■ EXERCISE
Print only the lines from the top of the data through the line with "outline:2px solid #7b7ef2;", both included, skipping every picture.

■ Web page edit records

::::::::::

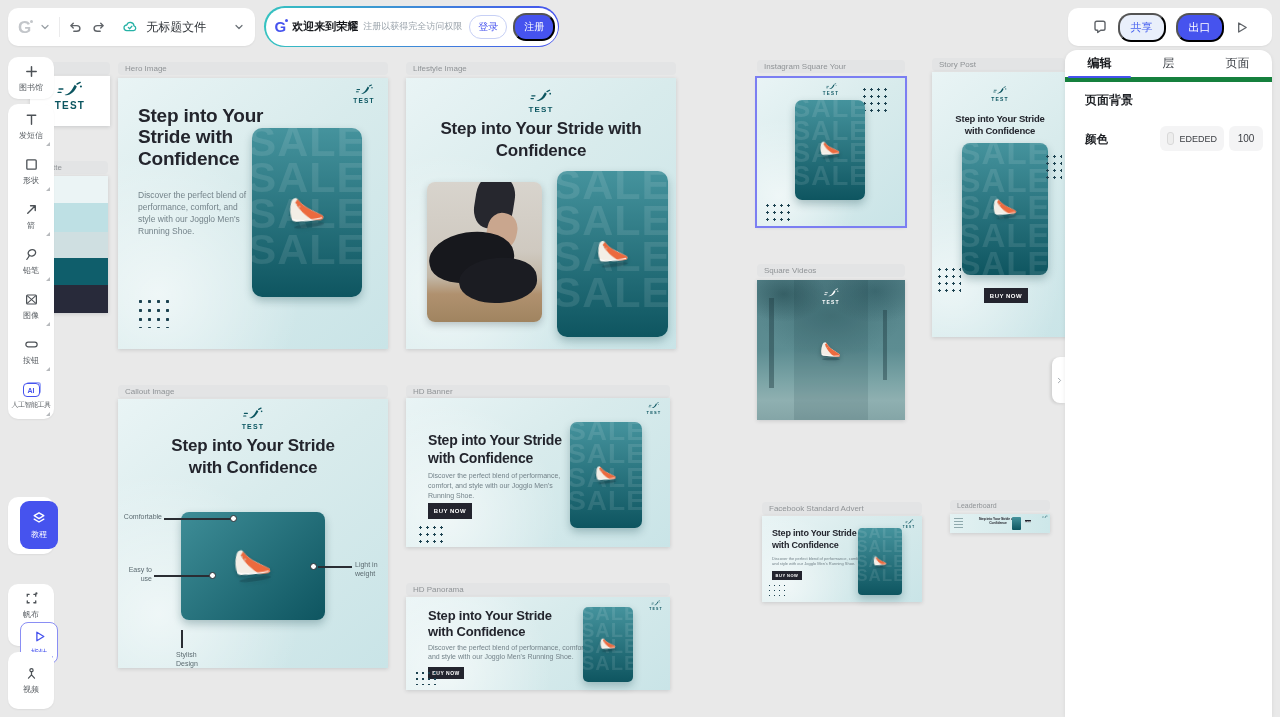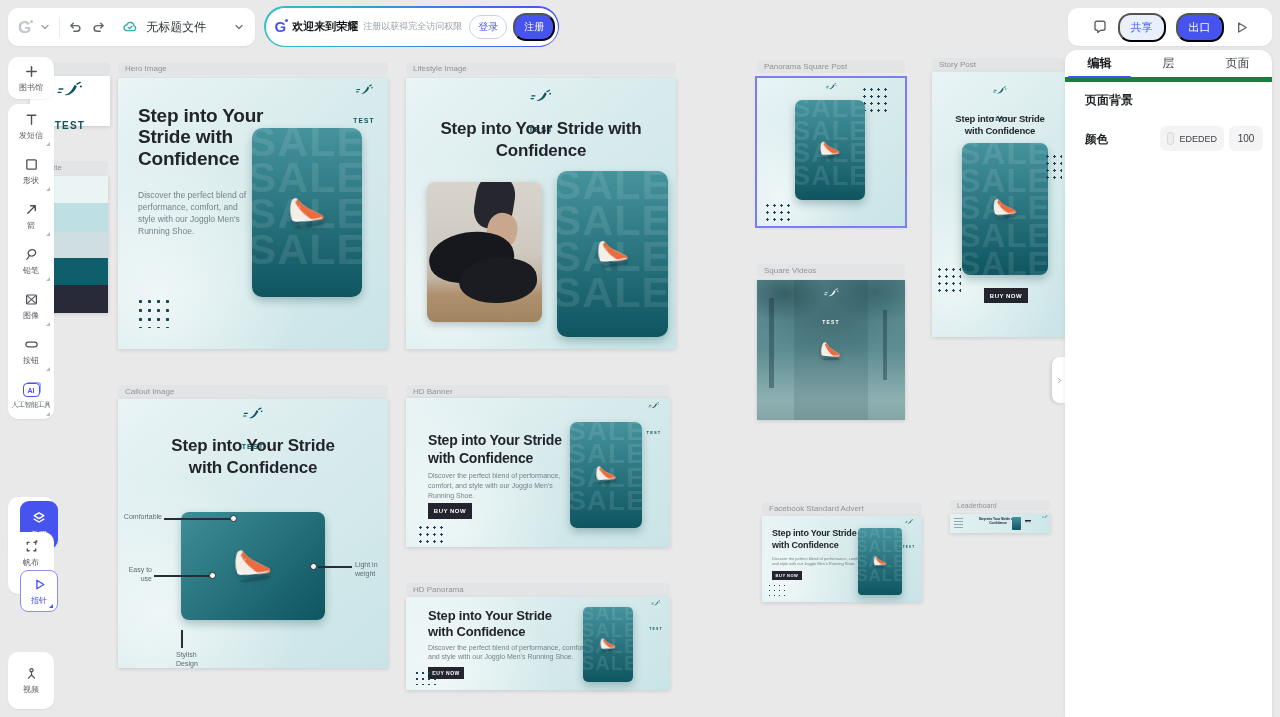--- a/index.html
+++ b/index.html
@@ -278,7 +278,7 @@
   </div>
 
   <div class="atab" style="left:757px;top:60px;width:148px;">
-      <span>Panorama Square Post</span>
+      <span>Instagram Square Your</span>
     </div>
   <div class="board tealbg selected" style="left:757px;top:78px;width:148px;height:148px;">
     <div class="brand" style="left:61px;top:5px;width:26px;">

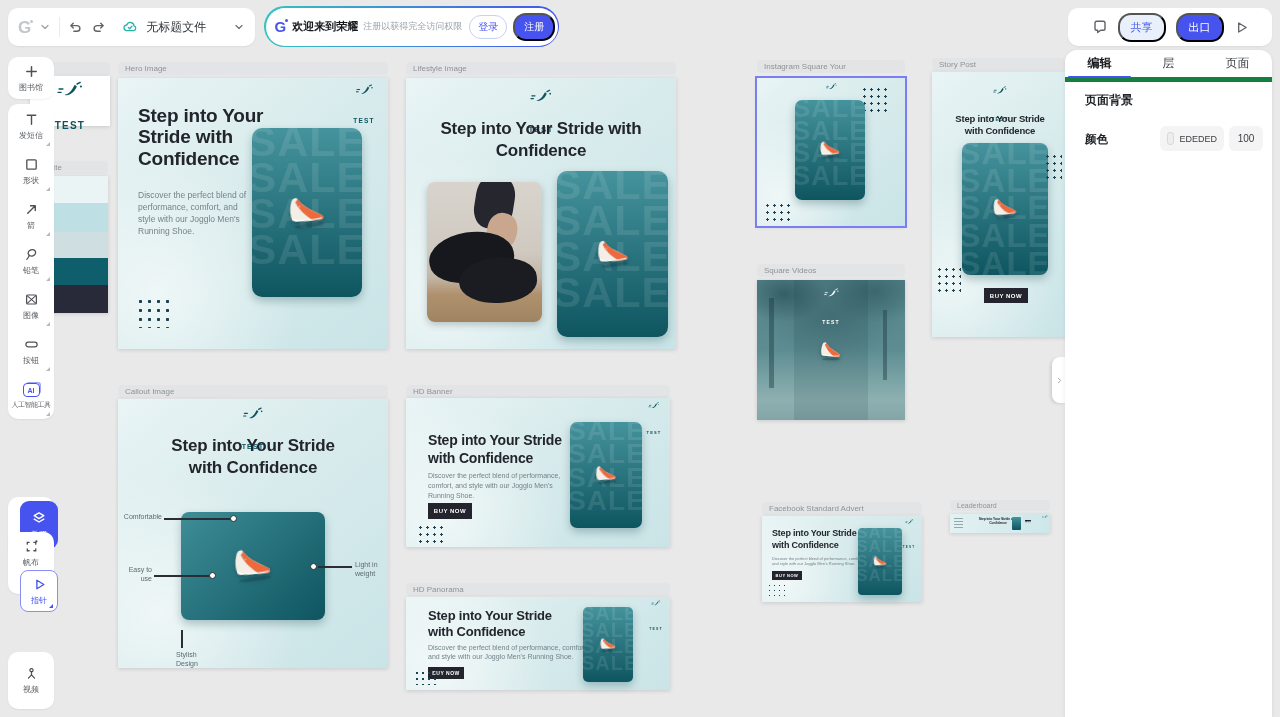--- a/index.html
+++ b/index.html
@@ -70,7 +70,7 @@
       linear-gradient(140deg,#e9f4f5 0%,#d8ebec 45%,#c9e4e7 100%); }
   .selected { outline:2px solid #7b7ef2; }
 
-  .brand { position:absolute; display:flex; flex-direction:column; align-items:center; color:#0b5560;gap:20px; }
+  .brand { position:absolute; display:flex; flex-direction:column; align-items:center; color:#0b5560; }
   .bword { font-weight:800; letter-spacing:1.2px; line-height:1; margin-top:1px; }
 
   .h { position:absolute; font-weight:700; color:#23252d; letter-spacing:-.2px; }

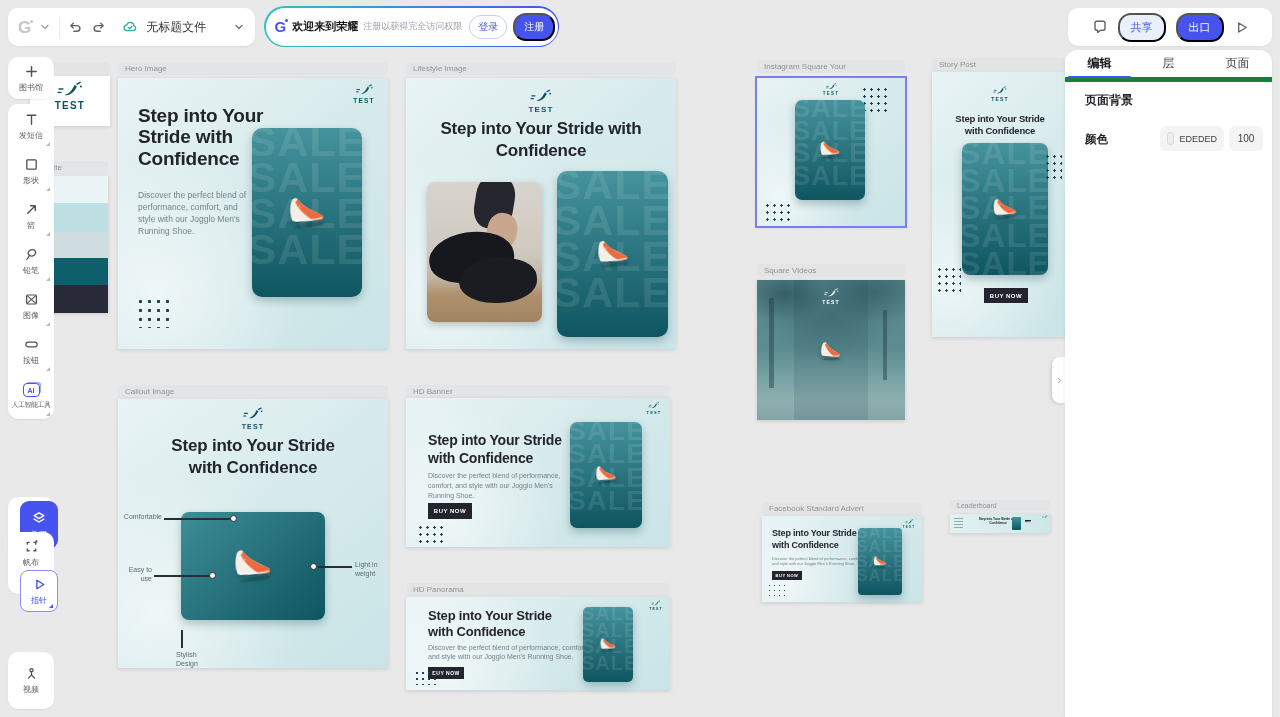--- a/index.html
+++ b/index.html
@@ -582,7 +582,7 @@
     </div>
   </div>
 
-  <div class="scard" style="top:532px;height:62px;">
+  <div class="scard" style="top:584px;height:62px;">
     <div class="sitem" style="height:38px;padding-top:4px;">
       <svg class="ic" width="15" height="15" style="color:#4c5156;">
           <use href="#i-frame"></use>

::::::::::

■ THE ANSWER
--- a/index.html
+++ b/index.html
@@ -278,7 +278,7 @@
   </div>
 
   <div class="atab" style="left:757px;top:60px;width:148px;">
-      <span>Panorama Square Post</span>
+      <span>Instagram Square Your</span>
     </div>
   <div class="board tealbg selected" style="left:757px;top:78px;width:148px;height:148px;">
     <div class="brand" style="left:61px;top:5px;width:26px;">

--- a/index.html
+++ b/index.html
@@ -70,7 +70,7 @@
       linear-gradient(140deg,#e9f4f5 0%,#d8ebec 45%,#c9e4e7 100%); }
   .selected { outline:2px solid #7b7ef2; }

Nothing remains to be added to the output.